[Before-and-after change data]

• • •

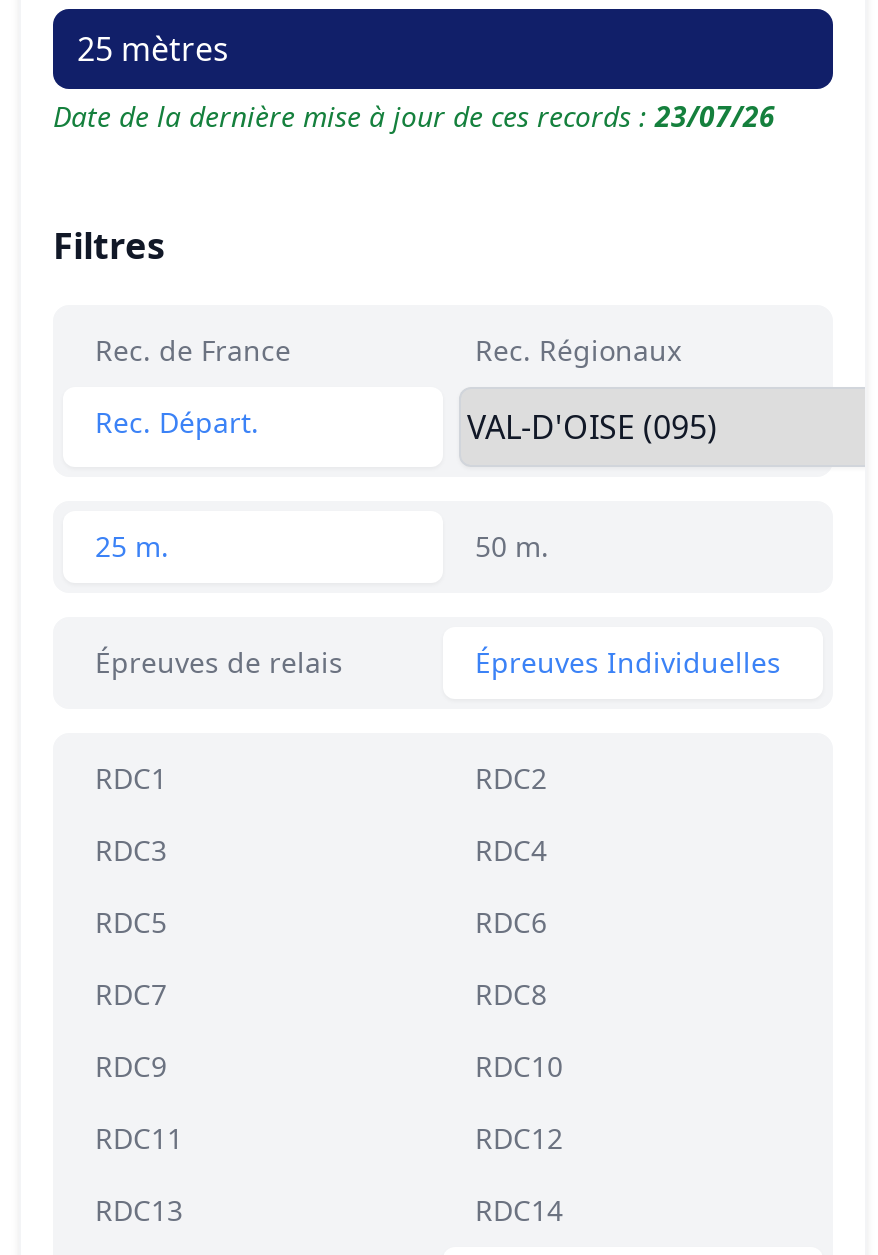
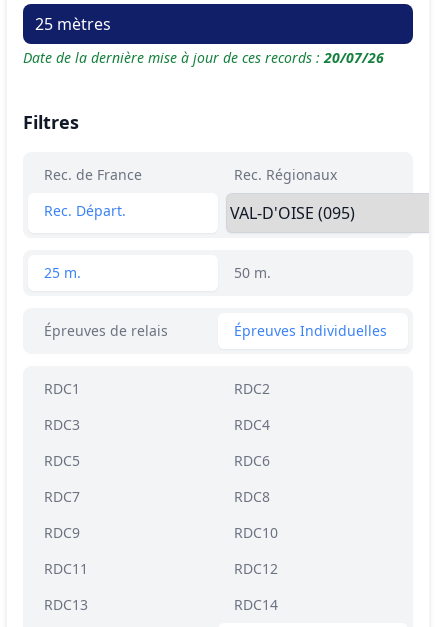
- Date de la dernière mise à jour de ces records : 23/07/26
+ Date de la dernière mise à jour de ces records : 20/07/26
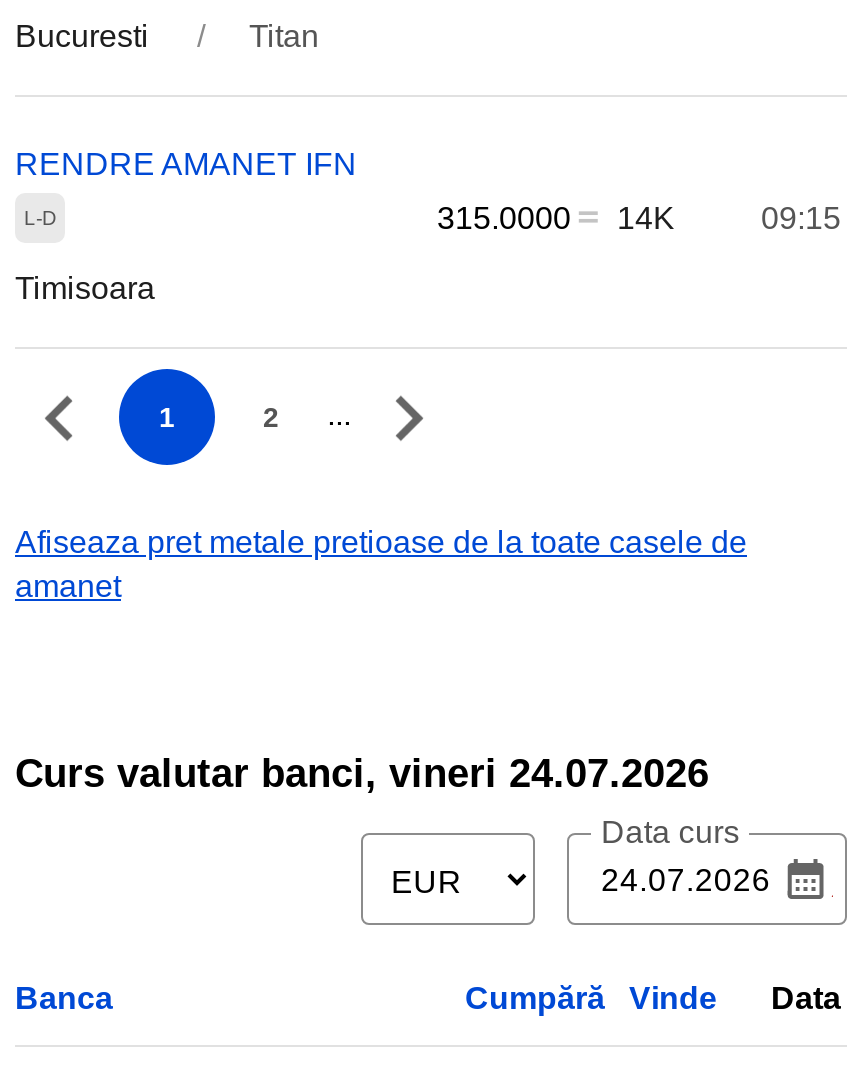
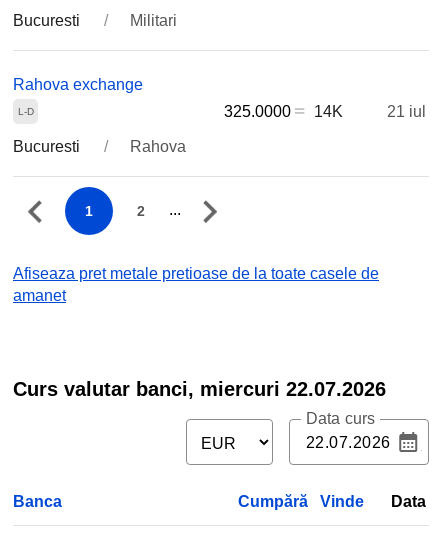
- Titan
+ Militari

- RENDRE AMANET IFN
+ Rahova exchange

- 315.0000
- 09:15
+ 325.0000
+ 21 iul

- Timisoara
+ Bucuresti
+ Rahova

- Curs valutar banci, vineri 24.07.2026
+ Curs valutar banci, miercuri 22.07.2026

• • •

What the task asks:
Select every line above that contains the word "Curs", and copy it.

Solution for this task:
- Curs valutar banci, vineri 24.07.2026
+ Curs valutar banci, miercuri 22.07.2026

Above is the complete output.